Problem to solve:
Work out how many lines in the following entries contain the string "Toner", and write only that number.

Extracted records:
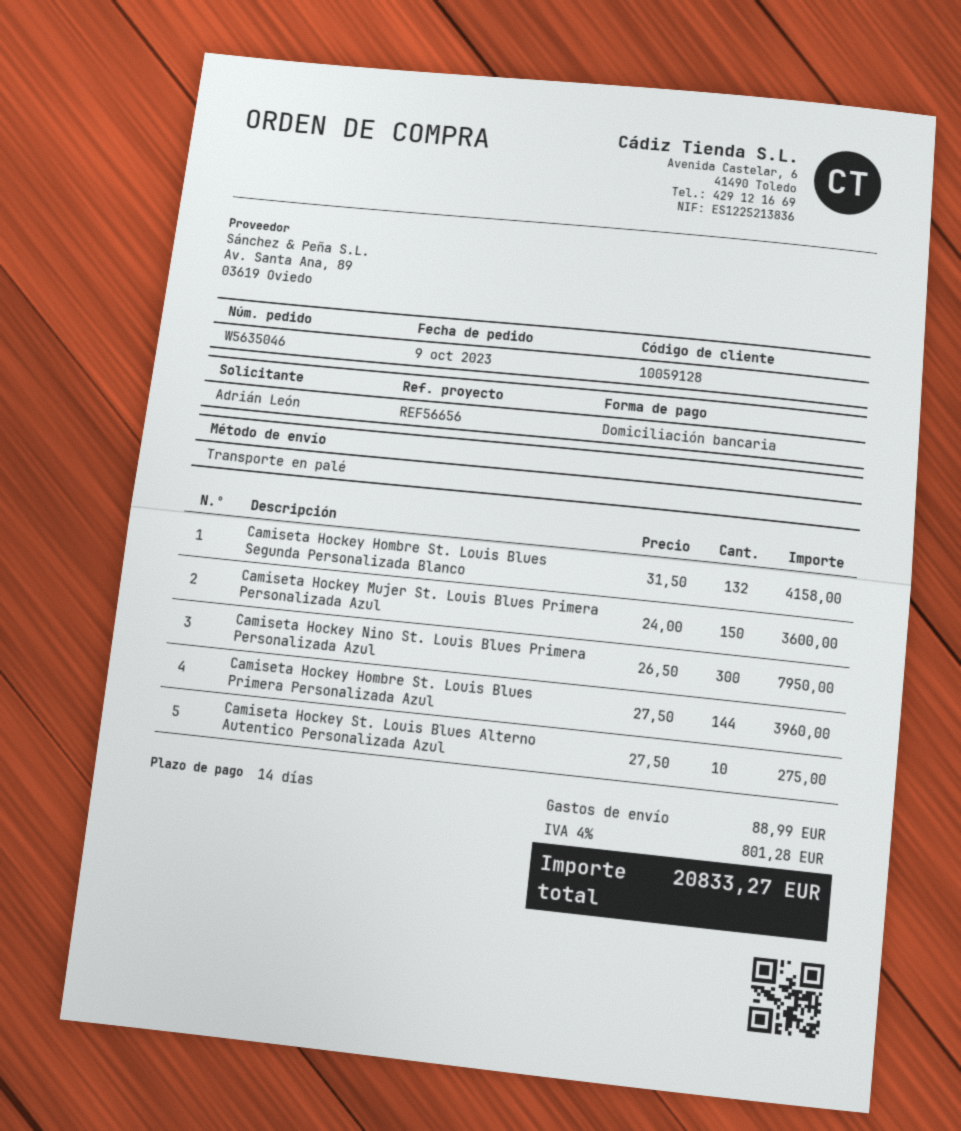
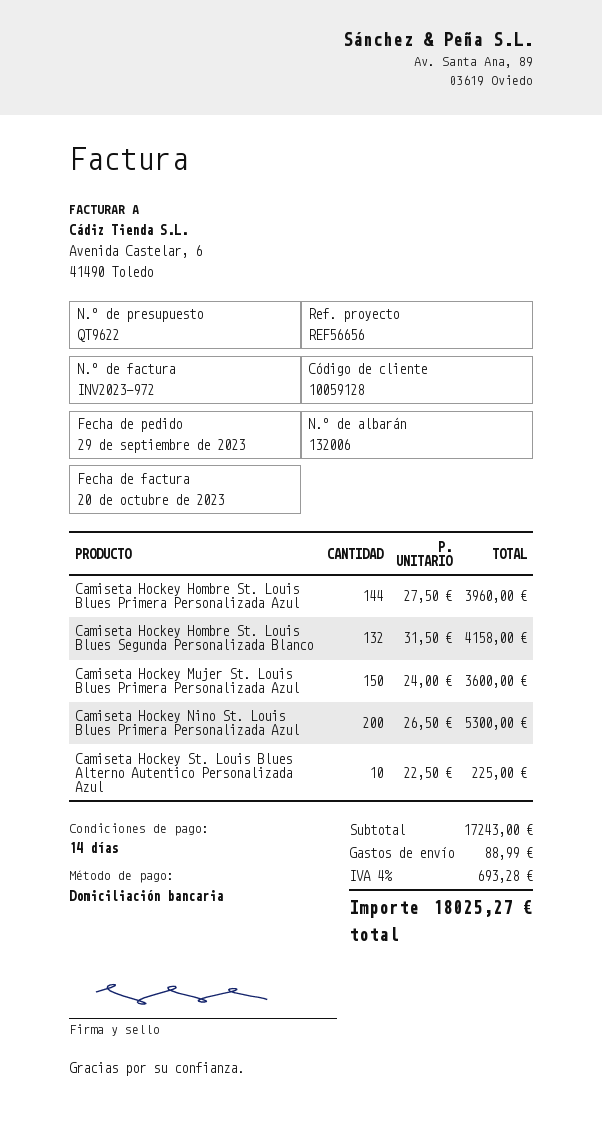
order date: 2023-10-09 -> 2023-09-29
Camiseta Hockey Nino St. Louis Blues Primera Personalizada Azul: 300 x 26.50 = 7950.00 -> 200 x 26.50 = 5300.00
Camiseta Hockey St. Louis Blues Alterno Autentico Personalizada Azul: 10 x 27.50 = 275.00 -> 10 x 22.50 = 225.00
tax: 4% = 801.28 -> 4% = 693.28
total: 20833.27 -> 18025.27

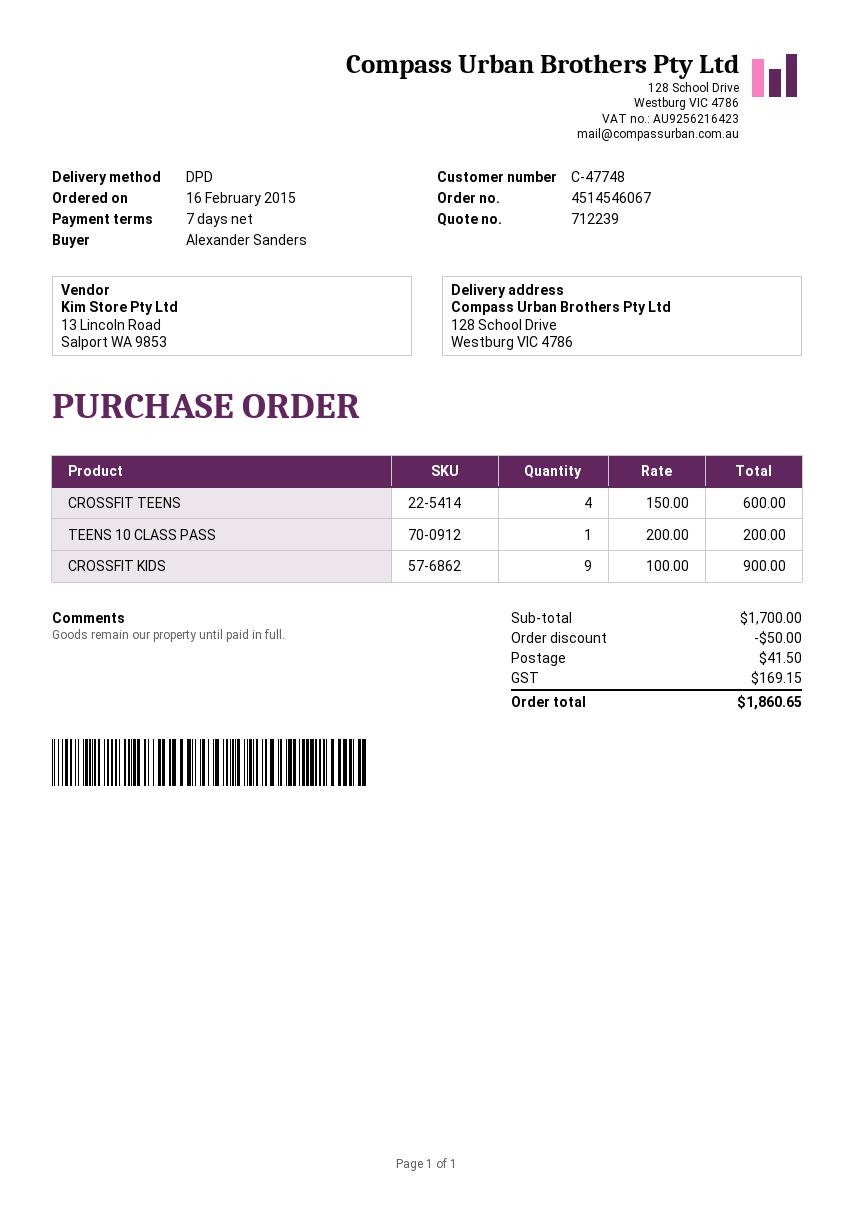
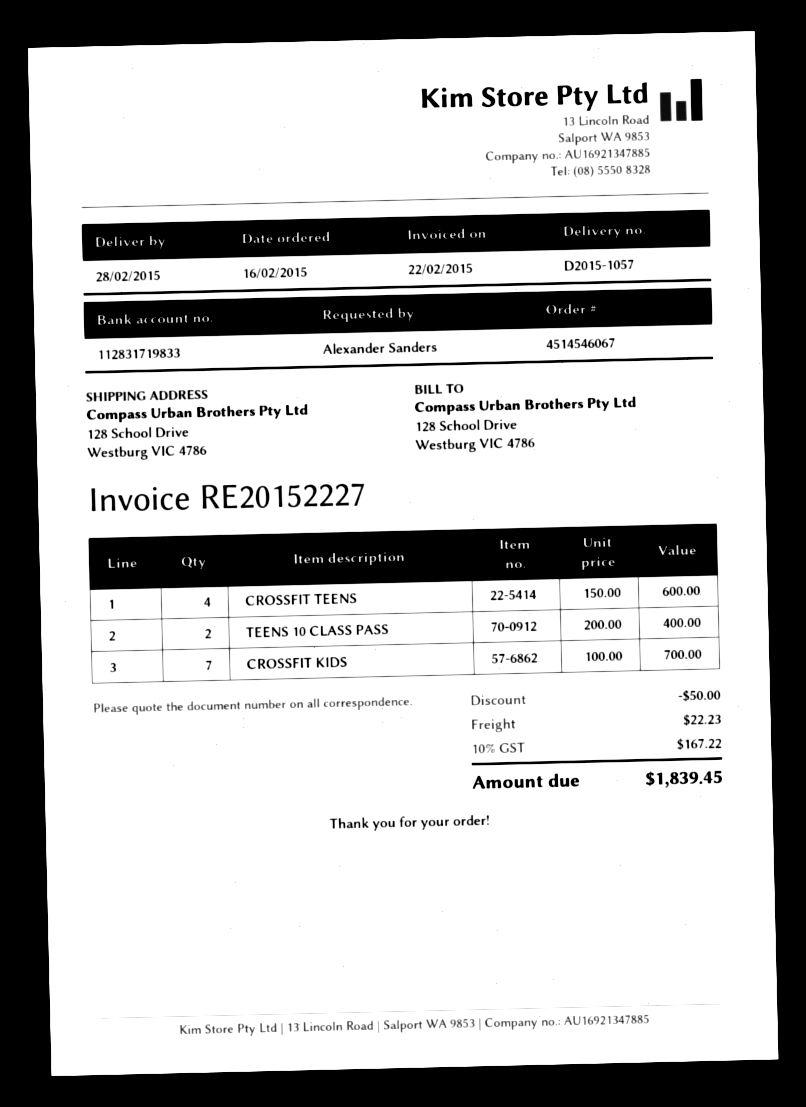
TEENS 10 CLASS PASS: 1 x 200.00 = 200.00 -> 2 x 200.00 = 400.00
CROSSFIT KIDS: 9 x 100.00 = 900.00 -> 7 x 100.00 = 700.00
shipping: 41.50 -> 22.23
tax: 169.15 -> 167.22
total: 1860.65 -> 1839.45

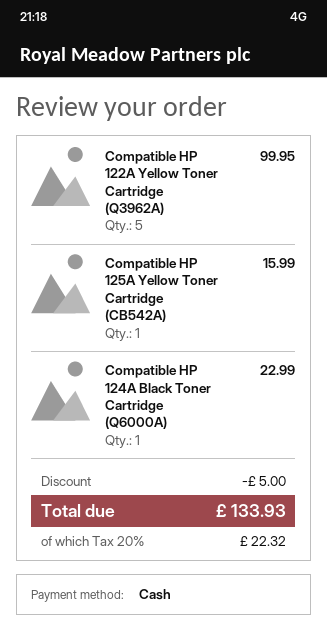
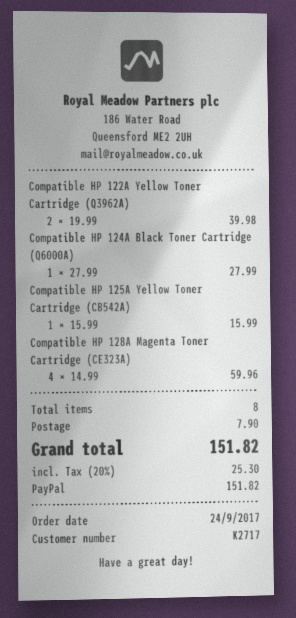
payment method: cash -> PayPal
Compatible HP 122A Yellow Toner Cartridge (Q3962A): 5 for 99.95 -> 2 for 39.98
Compatible HP 124A Black Toner Cartridge (Q6000A): 1 for 22.99 -> 1 for 27.99
Compatible HP 128A Magenta Toner Cartridge (CE323A): none -> 4 for 59.96
discount: 5.00 -> none
shipping: none -> 7.90
tax: 20% = 22.32 -> 20% = 25.30
total: 133.93 -> 151.82

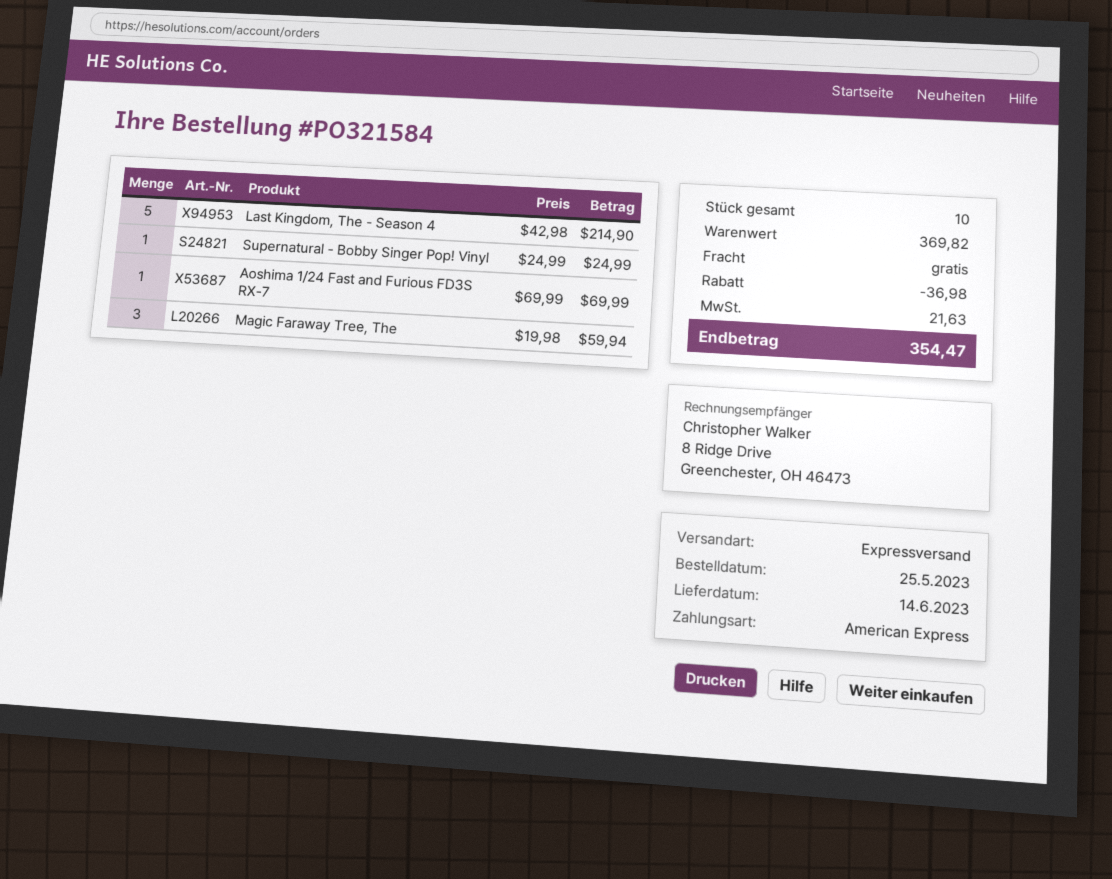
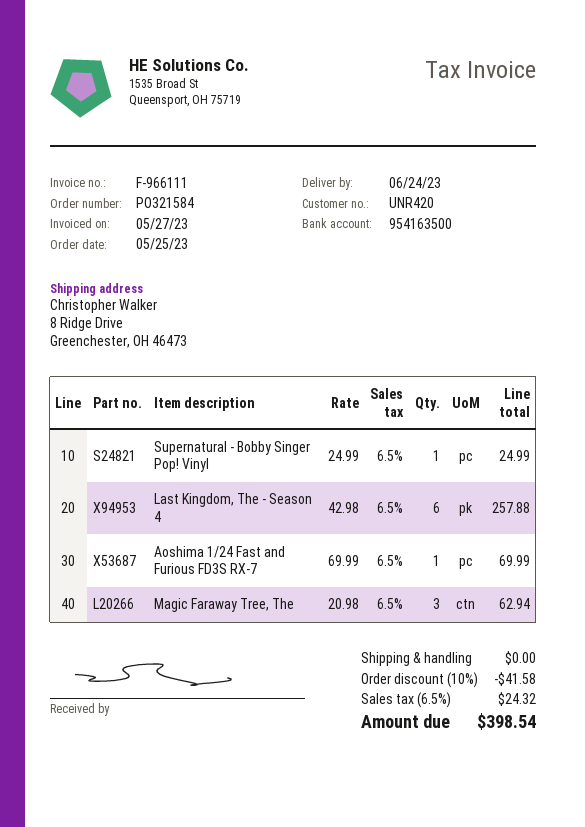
delivery date: 2023-06-14 -> 2023-06-24
Last Kingdom, The - Season 4: 5 x 42.98 = 214.90 -> 6 x 42.98 = 257.88
Magic Faraway Tree, The: 3 x 19.98 = 59.94 -> 3 x 20.98 = 62.94
discount: 36.98 -> 41.58
tax: 21.63 -> 24.32
total: 354.47 -> 398.54

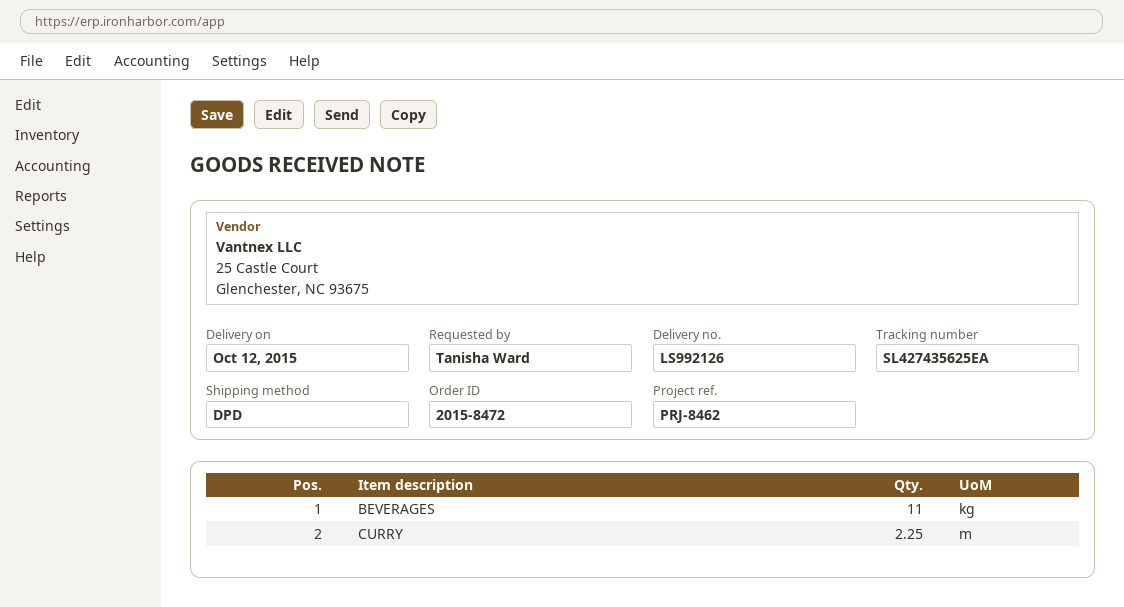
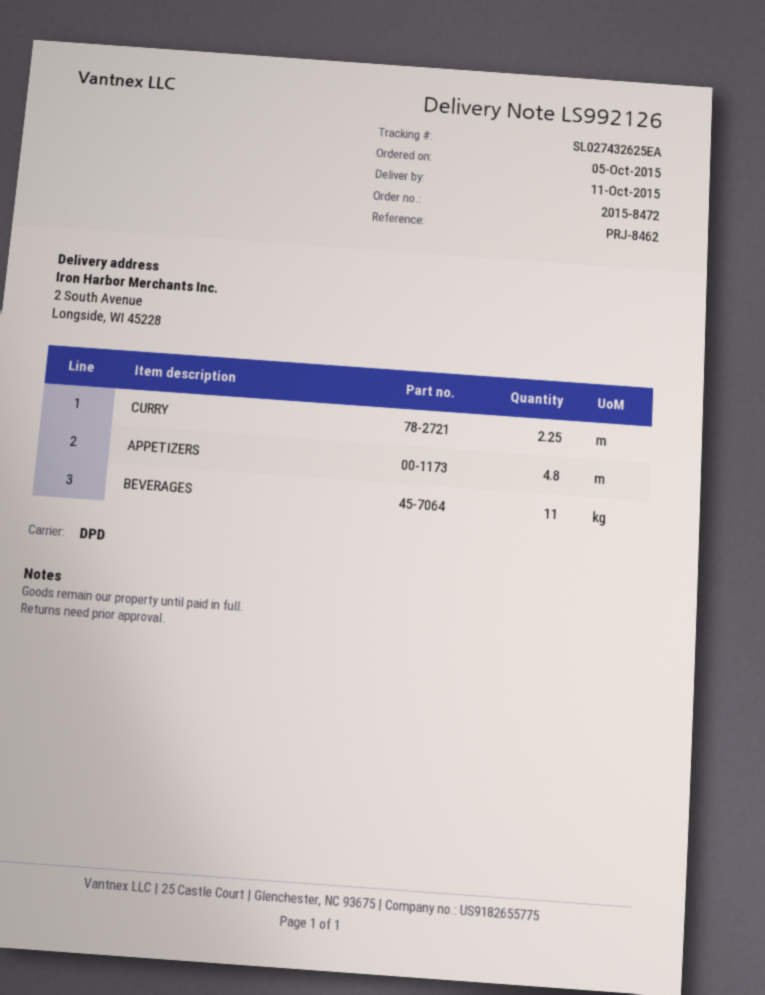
delivery date: 2015-10-12 -> 2015-10-11
tracking number: SL427435625EA -> SL027432625EA
APPETIZERS: none -> 4.8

Result of the exercise:
3